Ladakh was fantastic and I wouldn’t have missed it for the world but the net result here is an Umbrian garden over which I should (but in the end don’t) hang my head in shame. The vegetable garden, in particular, is pitiful. L keeps telling me not to be ridiculous: that it was only ten days after all. But of course it was far more than ten days, what with the deck-clearing prior to leaving and the rush to make up for lost time on our return. For about three weeks I didn’t set foot out there. And that, heaven help us, was crucial planting time.
My tomatoes are May-high, with the tiniest of green lumps here and there, and though I keep telling myself that I will have fantastic fruit through to December when everyone elses’ plants are long exhausted, I’m not convincing myself entirely. Everything else is similarly minuscule, though we’ve had some good beans off my few plants, and the ones planted later are whizzing along. But it all just looks so empty up there… my spinach seedlings died on me, my sweet corn never came up at all. The courgettes are limping along. And the peppers have (as usual, I admit) died a death. After our spring bursting with peas and broadbeans, it doesn’t have a very bounteous feel to it.
It doesn’t help, of course, that this is the time when the artichokes die back for a few weeks, so the whole feel of the entrance to the house is desolate and void. The of course there’s the sunset garden… such a sad, old-peoples’-home name that we’ve given up using it and reverted to orchard plain and simple.
First we built the pergola which looks good but still is hollow in the base because we’ve never managed to get around to hauling our excess stones up there to fill it. We have so many in this stoney land of ours, you’d think it was an easy thing. But no – even the idea of gathering our unwanted rocks then heaving them uphill to the orchard makes us break out in a sweat… a very hot one in this sweltering July. So that can stay as is for the time being. But in the mean time, the grass needed to be seeded. And what better time to do it than… July 16. How on earth did I back myself into that particular corner?
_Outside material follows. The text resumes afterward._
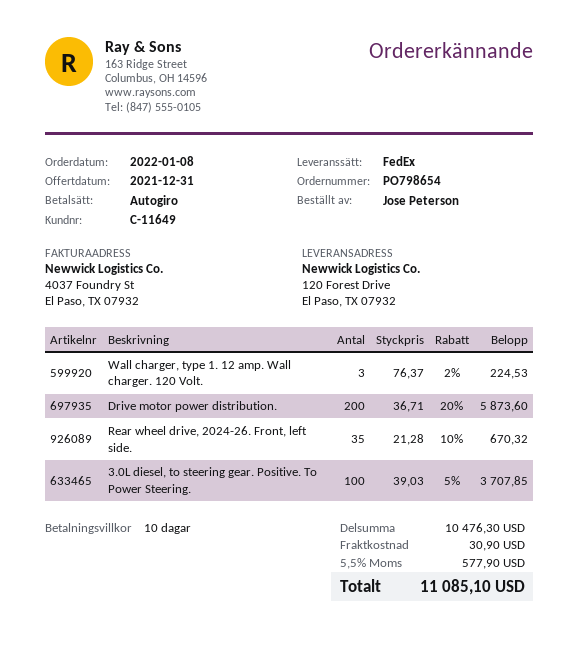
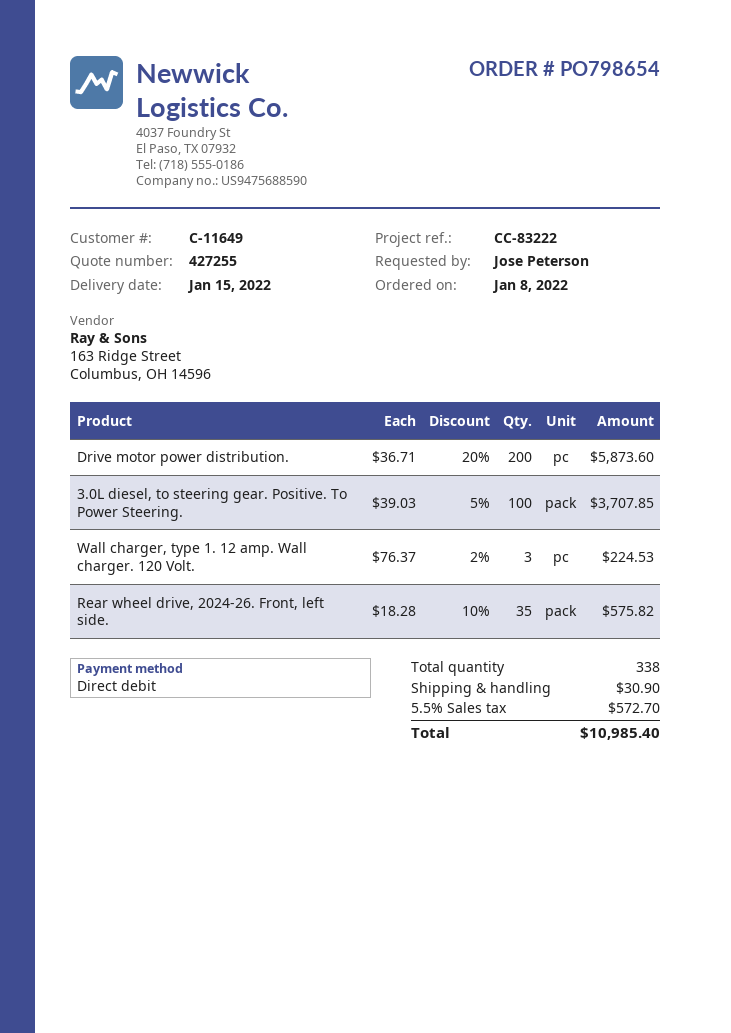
Rear wheel drive, 2024-26. Front, left side.: 35 x 21.28 - 10% = 670.32 -> 35 x 18.28 - 10% = 575.82
tax: 5.5% = 577.90 -> 5.5% = 572.70
total: 11085.10 -> 10985.40

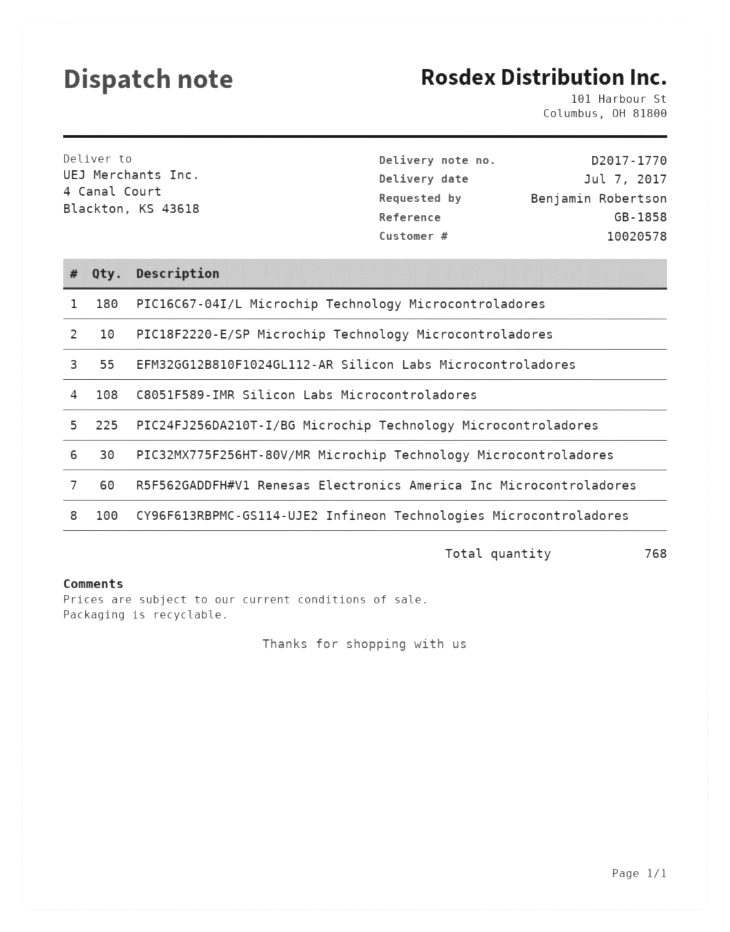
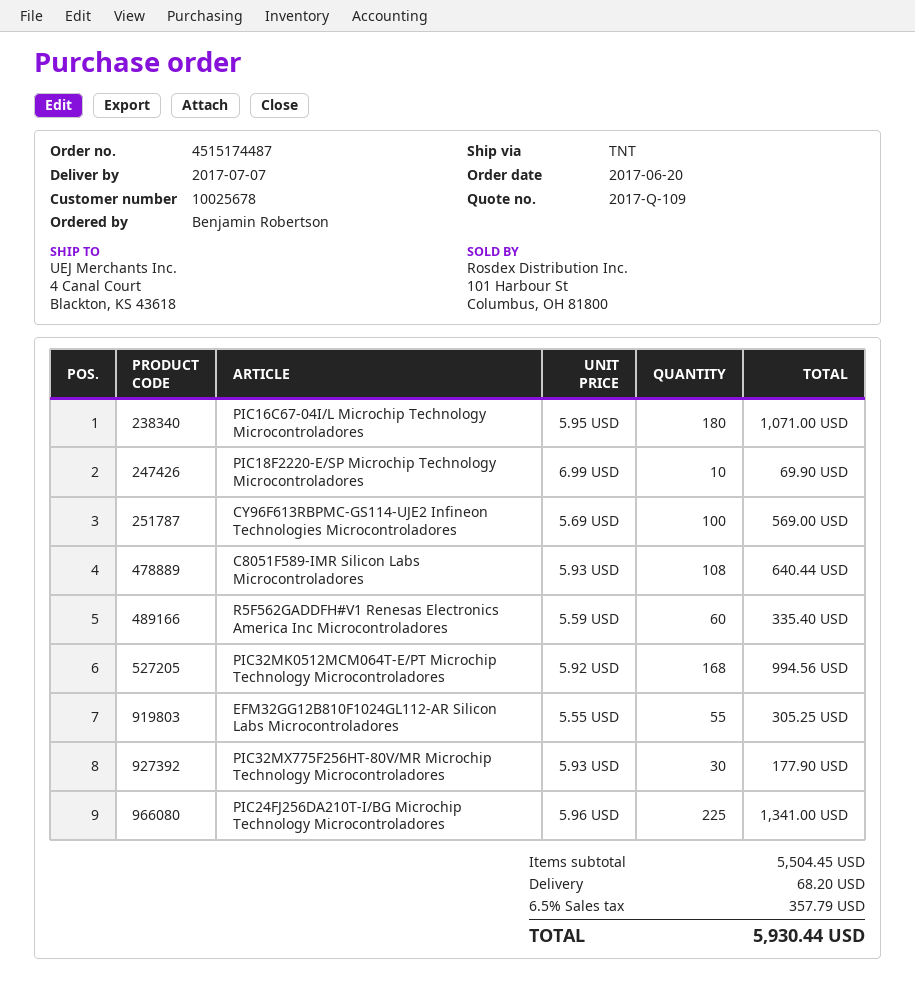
customer number: 10020578 -> 10025678
PIC32MK0512MCM064T-E/PT Microchip Technology Microcontroladores: none -> 168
The wooden edging to the garden was a devil to get in place, and the tufa sand to smooth out the patch of land took forever to haul (dear Giuseppe kindly dumped it on the far side of the rose hedge). Then we went to Ladakh. But finally I got the sand beautifully in place, burying and concealing the rocks and stones and gravel and all the rest of the builders’ debris dumped up there all those years ago when we were restoring the house. The we went to England for C’s graduation, returning two days after The Storm.
The Storm swept through here like a hurricane, we were told, knocking out our electricity (all my lovely spring vegetables, a pile of mush in the bottom of the freezer!) , skewing one of the little persimmon trees in the carpark to a 45 degree angle and of course washing away huge quantities of my freshly spread tufa, carving deep rivulets in what remained and exposing so many of my carefully concealed rocks. I could have cried. Then again, the hail (which was terrifying, people said) could have done much more damage: I took/take comfort in that. My hunch not to bother planting much more than a few lettuces in the orto had proved right: they were oddly shredded, as if someone had given them a swift whizz in the blender.
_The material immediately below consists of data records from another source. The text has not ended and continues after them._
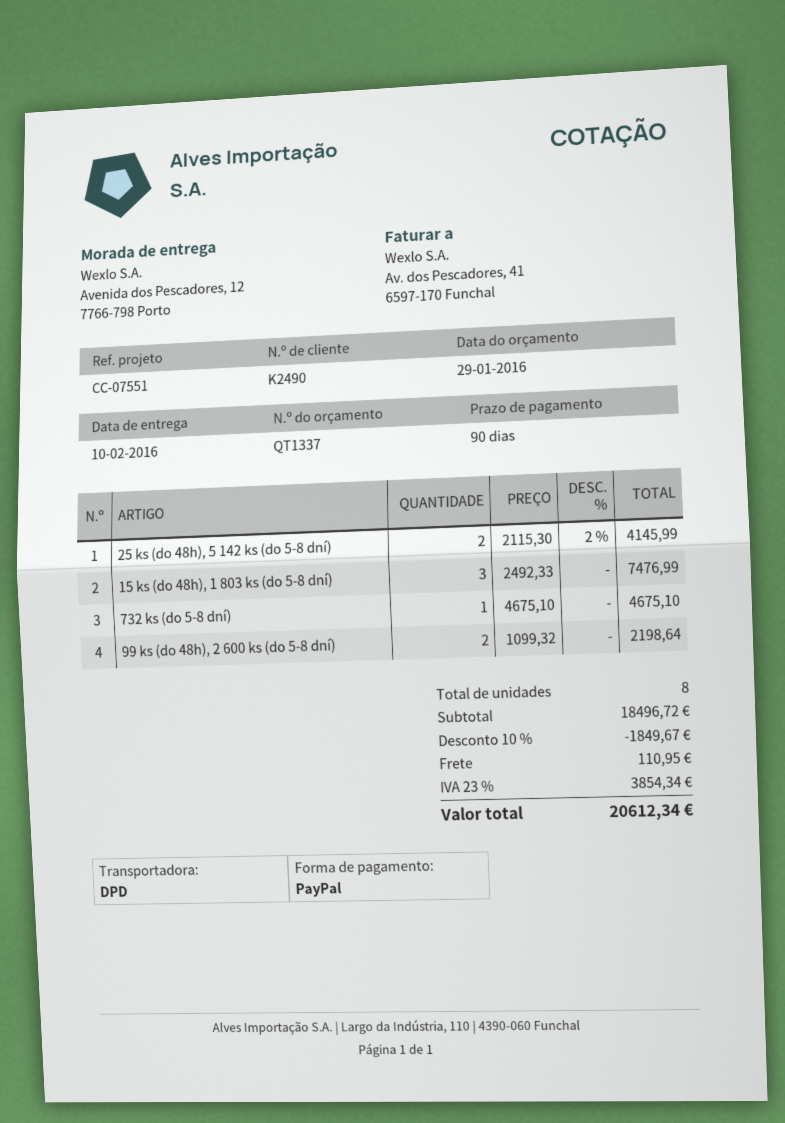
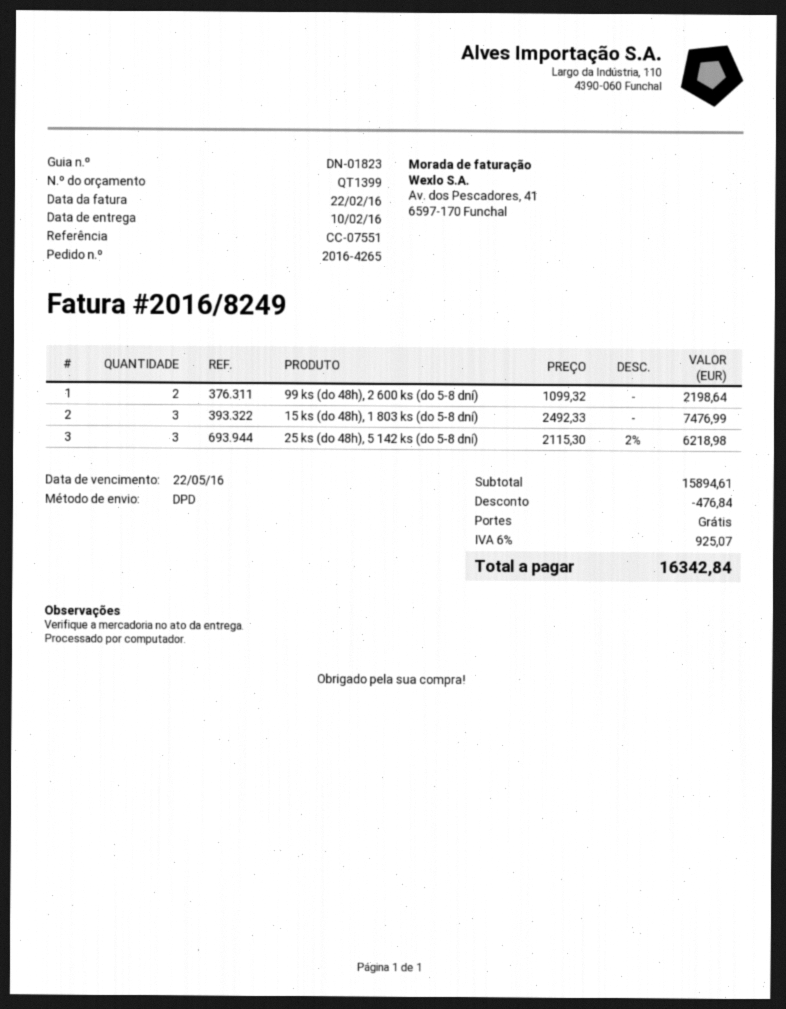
quote number: QT1337 -> QT1399
25 ks (do 48h), 5 142 ks (do 5-8 dní): 2 x 2115.30 - 2% = 4145.99 -> 3 x 2115.30 - 2% = 6218.98
732 ks (do 5-8 dní): 1 x 4675.10 = 4675.10 -> none
subtotal: 18496.72 -> 15894.61
discount: 1849.67 -> 476.84
shipping: 110.95 -> 0.00
tax: 23% = 3854.34 -> 6% = 925.07
total: 20612.34 -> 16342.84

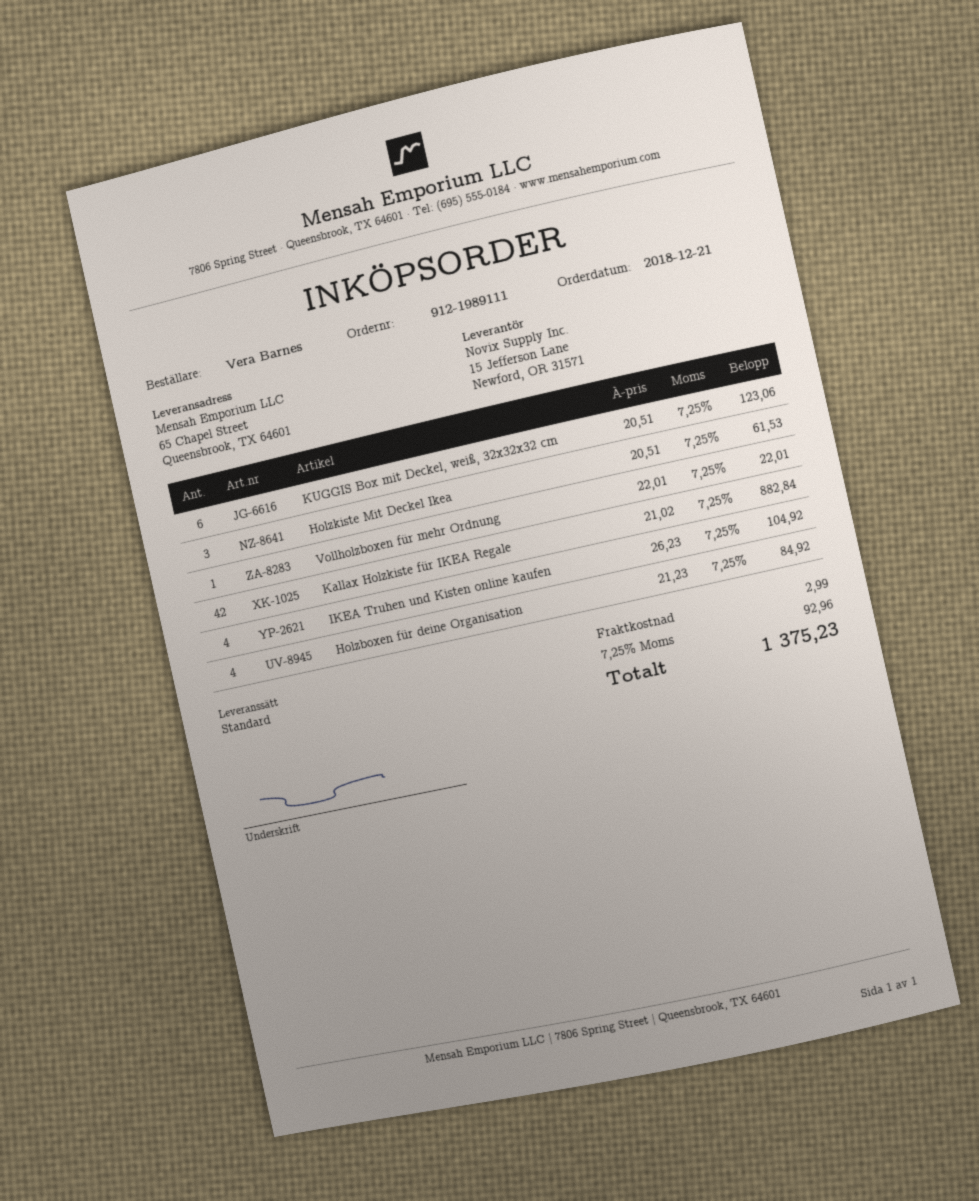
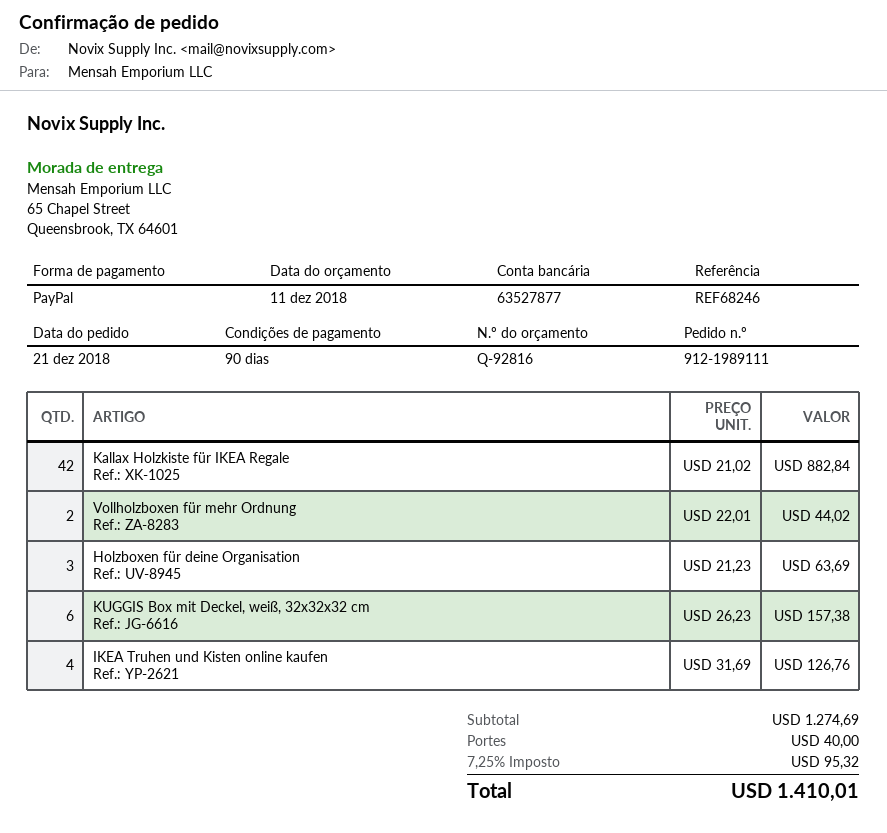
KUGGIS Box mit Deckel, weiß, 32x32x32 cm: 6 x 20.51 = 123.06 -> 6 x 26.23 = 157.38
Holzkiste Mit Deckel Ikea: 3 x 20.51 = 61.53 -> none
Vollholzboxen für mehr Ordnung: 1 x 22.01 = 22.01 -> 2 x 22.01 = 44.02
IKEA Truhen und Kisten online kaufen: 4 x 26.23 = 104.92 -> 4 x 31.69 = 126.76
Holzboxen für deine Organisation: 4 x 21.23 = 84.92 -> 3 x 21.23 = 63.69
shipping: 2.99 -> 40.00
tax: 7.25% = 92.96 -> 7.25% = 95.32
total: 1375.23 -> 1410.01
Now though, I have redistributed and resmoothed what remains of my battered sand. I have rigged up and put into operation a rather professional-looking water-shooting thing (which is, I have to admit, infuriatingly hampered by the poor little apricot tree in the middle of the space: my sympathy for this plant is limited by the fact that it produced one single pathetic fruit this year, knocked off in The Storm and therefore useless but then again, in years to come it may just perform better). And I have sown grass, with lashings of ant killer (organic credentials out the window) and manure to try to encourage it to take in such a barren wasteland, though I know good soil lurks just below the surface. Now we shall see. If the ants don’t walk away with all the seed, how pleasant it will be to have a mediumly acceptable lawny surface on the only flat bit of land we possess. I’ll just keep my machine squirting.
The little corner of land to the south of the house which for so long languished beneath a fraying old tarpaulin is beginning to look slightly better. I say slightly, because there’s one exasperating corner where I’ve sown grass seed five or six times and still it’s bare. But my currant plants are coming along – we had handfuls of blackcurrants – and finally, finally, we have hacked back through some of the Arundo donax to clear a view down the field and bring some light to that area. The bitter orange tree – positively dripping with incipient fruit now – should be happy with this development. The reed-clearing is no merit of ours. We have found a Useful Boy. A fantastic boy, in fact, a Romanian IT student called Ovidio. He strims and hacks and generally toils in a very determined way of a Saturday morning. And there’s no end of that kind of thing needed around here.
So, despite everything, I keep my gardening spirits up. I won’t be beaten by it, and I won’t allow it to become a weigh hanging over my head. What’s the point of a garden if it doesn’t bring pleasure? I potter and toil and and heave and bash, and in the end it will all come right. When that will be, heaven knows. But in the mean time I shall enjoy myself. Most of the time. And of course lose weight as I swing a pickaxe or a sledge hammer in this sweaty heat. There’s so much that needs doing, so much that is crying out for radical change, But I won’t succumb to garden angst. I enjoy myself far too much out there for that.